**Task requirements**. Count how many lines in the data hold the word "rukavice", and give that number alone.

Before-and-after change data
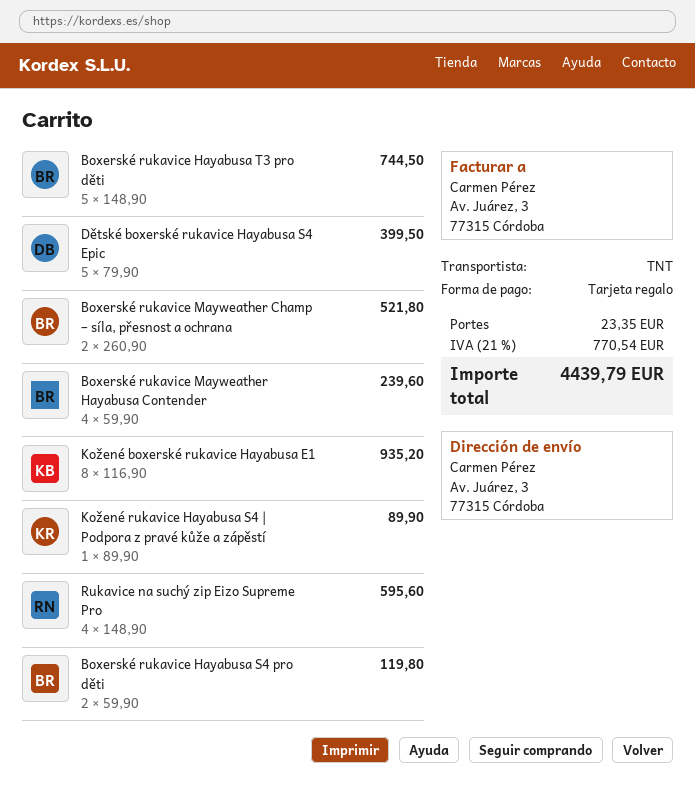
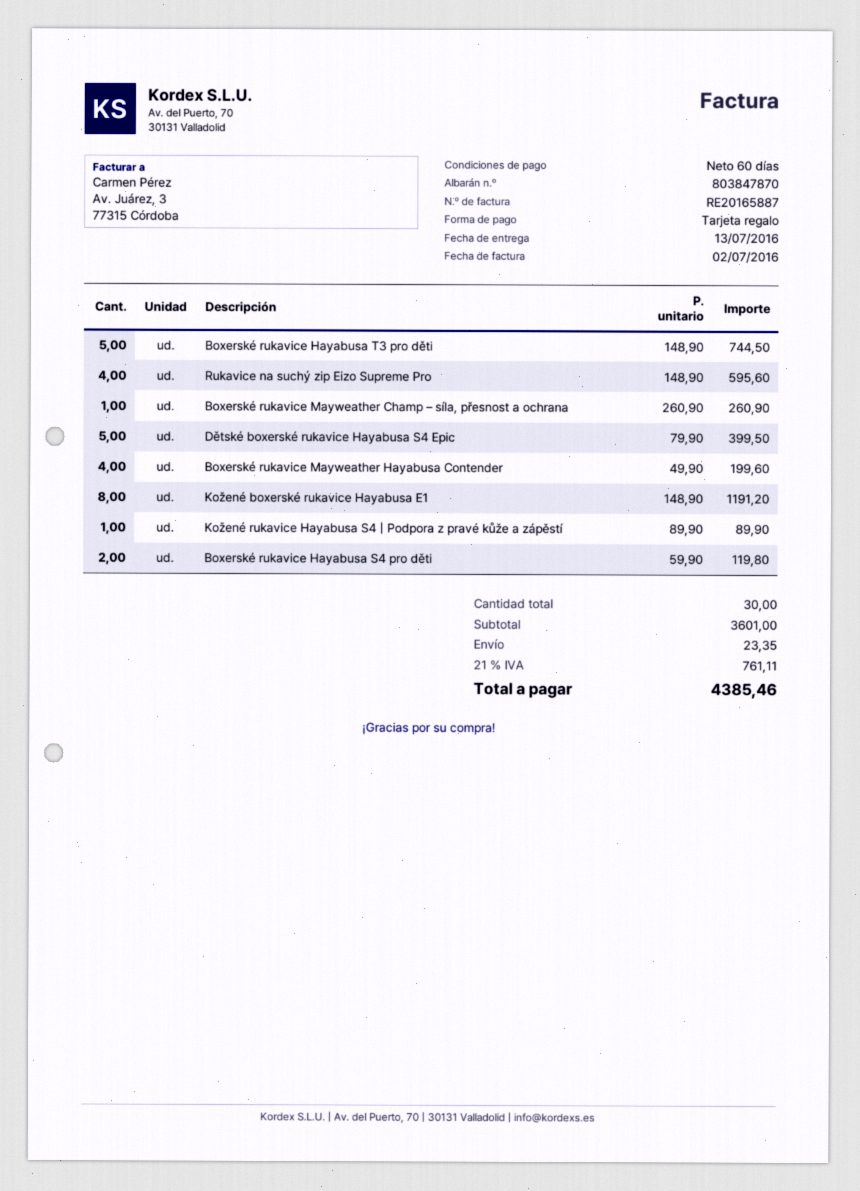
Boxerské rukavice Mayweather Champ – síla, přesnost a ochrana: 2 x 260.90 = 521.80 -> 1 x 260.90 = 260.90
Boxerské rukavice Mayweather Hayabusa Contender: 4 x 59.90 = 239.60 -> 4 x 49.90 = 199.60
Kožené boxerské rukavice Hayabusa E1: 8 x 116.90 = 935.20 -> 8 x 148.90 = 1191.20
tax: 21% = 770.54 -> 21% = 761.11
total: 4439.79 -> 4385.46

**Response box**. 3